When the Internet was still in its own
version of the Cambrian explosion, Saturday Night Live did a skit about
a fake financial company that was seemingly the last in the world to go
online. The only URL left was something involving a clown and male
genitalia, funny but inappropriate to reprint in a family newspaper.
It seems politicians are in a similar conundrum this year.

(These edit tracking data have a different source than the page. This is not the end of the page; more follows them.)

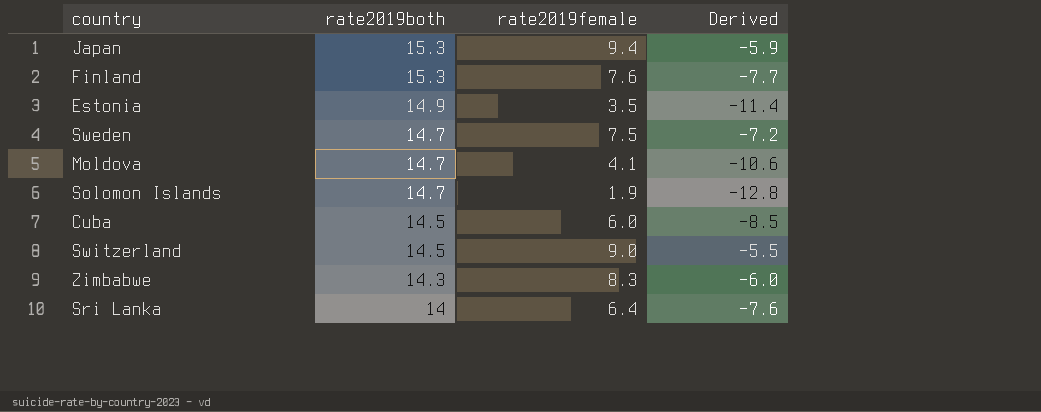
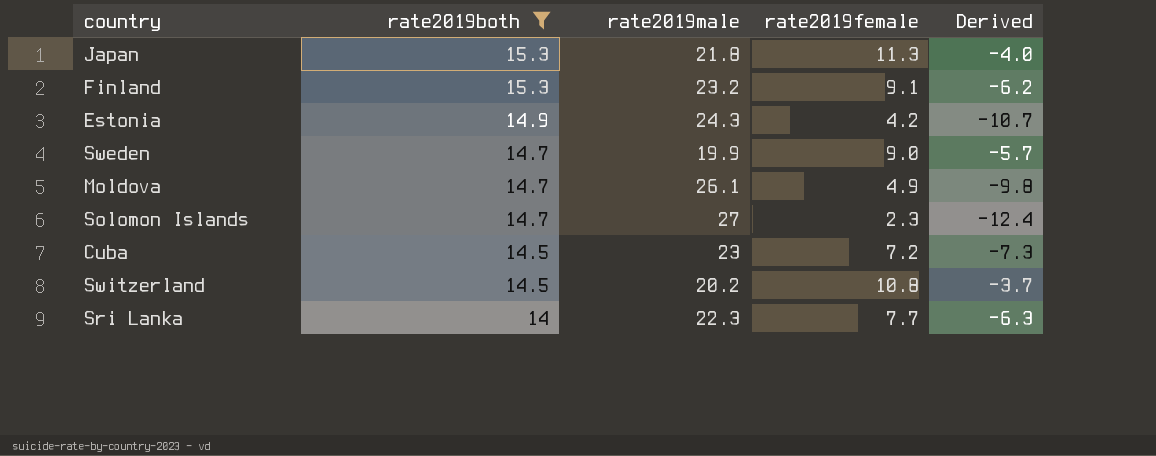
filter: none -> rate2019both != 14.3
column rate2019male | position: none -> 3
Japan | rate2019female: 9.4 -> 11.3
Japan | Derived: -5.9 -> -4.0
Finland | rate2019female: 7.6 -> 9.1
Finland | Derived: -7.7 -> -6.2
Estonia | rate2019female: 3.5 -> 4.2
Estonia | Derived: -11.4 -> -10.7
Sweden | rate2019female: 7.5 -> 9.0
Sweden | Derived: -7.2 -> -5.7
Moldova | rate2019female: 4.1 -> 4.9
Moldova | Derived: -10.6 -> -9.8
Solomon Islands | rate2019female: 1.9 -> 2.3
Solomon Islands | Derived: -12.8 -> -12.4
Cuba | rate2019female: 6.0 -> 7.2
Cuba | Derived: -8.5 -> -7.3
Switzerland | rate2019female: 9.0 -> 10.8
Switzerland | Derived: -5.5 -> -3.7
Sri Lanka | rate2019female: 6.4 -> 7.7
Sri Lanka | Derived: -7.6 -> -6.3

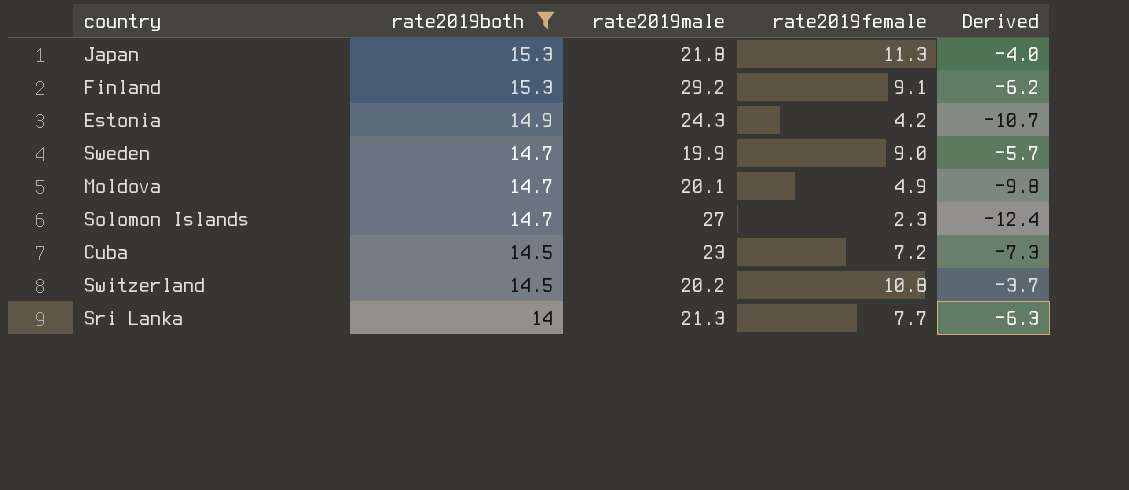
Finland | rate2019male: 23.2 -> 29.2
Moldova | rate2019male: 26.1 -> 20.1
Sri Lanka | rate2019male: 22.3 -> 21.3

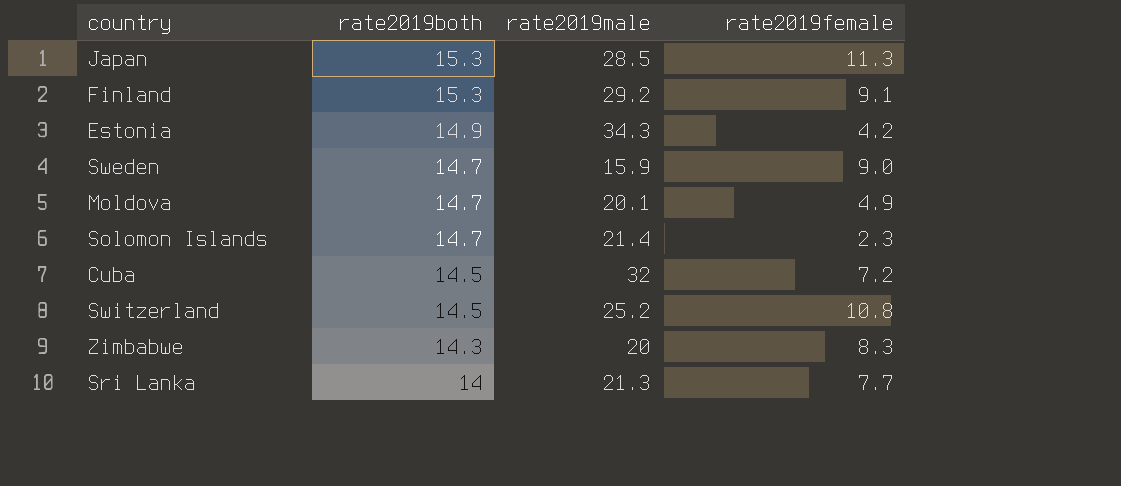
filter: rate2019both != 14.3 -> none
column Derived | formula: [rate2019female] - [rate2019both] -> none
Japan | rate2019male: 21.8 -> 28.5
Estonia | rate2019male: 24.3 -> 34.3
Sweden | rate2019male: 19.9 -> 15.9
Solomon Islands | rate2019male: 27 -> 21.4
Cuba | rate2019male: 23 -> 32
Switzerland | rate2019male: 20.2 -> 25.2

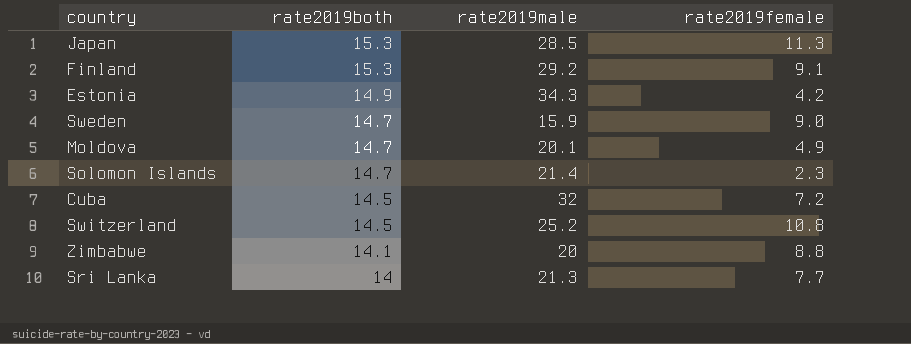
Zimbabwe | rate2019both: 14.3 -> 14.1
Zimbabwe | rate2019female: 8.3 -> 8.8

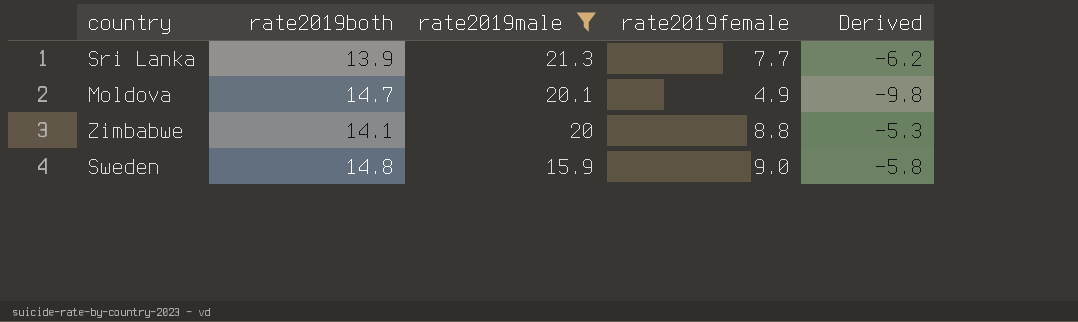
filter: none -> rate2019male <= 21.3
row order: rate2019both descending -> rate2019male descending
column Derived | formula: none -> [rate2019female] - [rate2019both]
Sri Lanka | rate2019both: 14 -> 13.9
Sweden | rate2019both: 14.7 -> 14.8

There are plenty lame-sounding Web sites
devoted to campaigns or issues, many of them seemingly because Web
designers either weren't creative, or the Internet is simply running
out of names.
Other sites probably could have gone
with other names, but chose ones that would stick in voter's minds,
like DrugDealerCindy.com. The site is a project of the group Safer
Alternative For Enjoyable Recreation, which lobbies for the
legalization of marijuana. The group calls Cindy McCain a drug dealer
because her family owns a beer distributorship -- "As the head of
(Hensley & Co.), Cindy makes millions of dollars dealing a drug far
more harmful than marijuana: Alcohol."
There are those who would argue alcohol is not a narcotic in the traditional sense, but the Web site name is hard to forget.
Then there are sites like Notyouraveragejoseph.com. That's Joseph, not Joe. And it's not the Technicolor Dreamcoat Joseph.
It's a new site devoted to Democratic
vice presidential candidate Joe Biden, who does go by Joe, just to be
clear. Apparently the Republican Party, which runs the site, had to use
his full name because Notyouraveragejoe.com was already taken, by a
Dallas photographer named Joe Grisham.
Average Joseph? Not quite the same ring, but memorable nonetheless. At least they still got a .com.